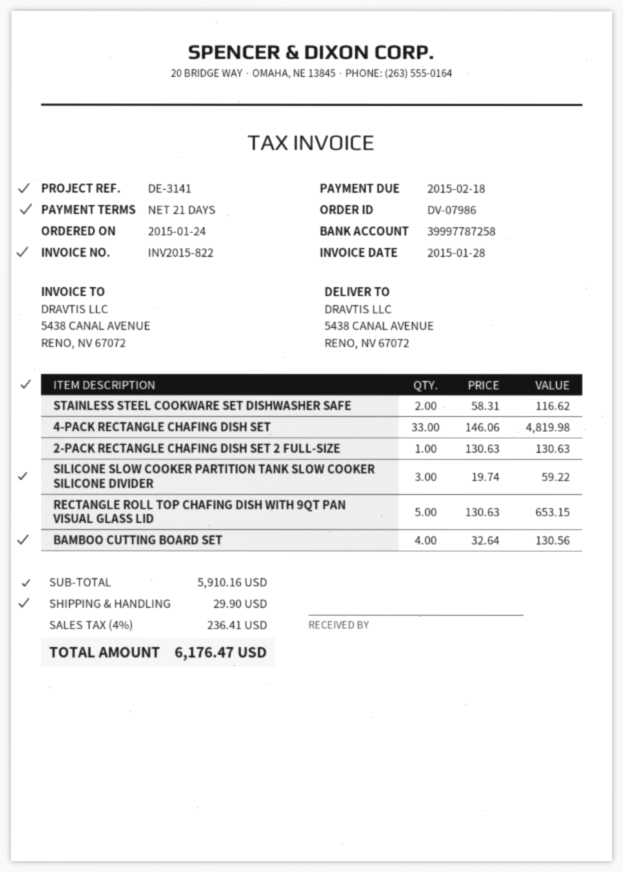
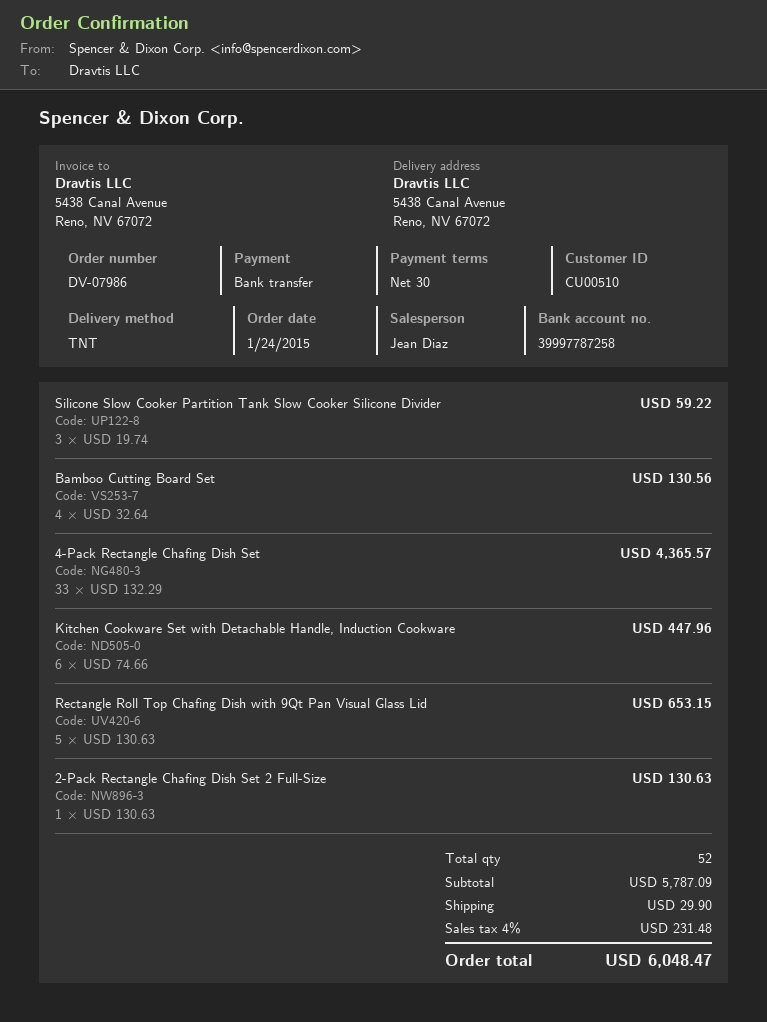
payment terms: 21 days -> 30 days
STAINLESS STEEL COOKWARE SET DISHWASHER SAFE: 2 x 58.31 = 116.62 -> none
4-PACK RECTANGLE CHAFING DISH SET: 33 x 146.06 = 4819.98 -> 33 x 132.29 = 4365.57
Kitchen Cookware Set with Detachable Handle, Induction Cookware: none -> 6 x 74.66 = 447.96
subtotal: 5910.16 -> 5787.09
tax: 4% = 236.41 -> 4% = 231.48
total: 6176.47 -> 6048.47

**About this exercise**
In the entries, find every line holding "none" and copy it.

**Task answer**
STAINLESS STEEL COOKWARE SET DISHWASHER SAFE: 2 x 58.31 = 116.62 -> none
Kitchen Cookware Set with Detachable Handle, Induction Cookware: none -> 6 x 74.66 = 447.96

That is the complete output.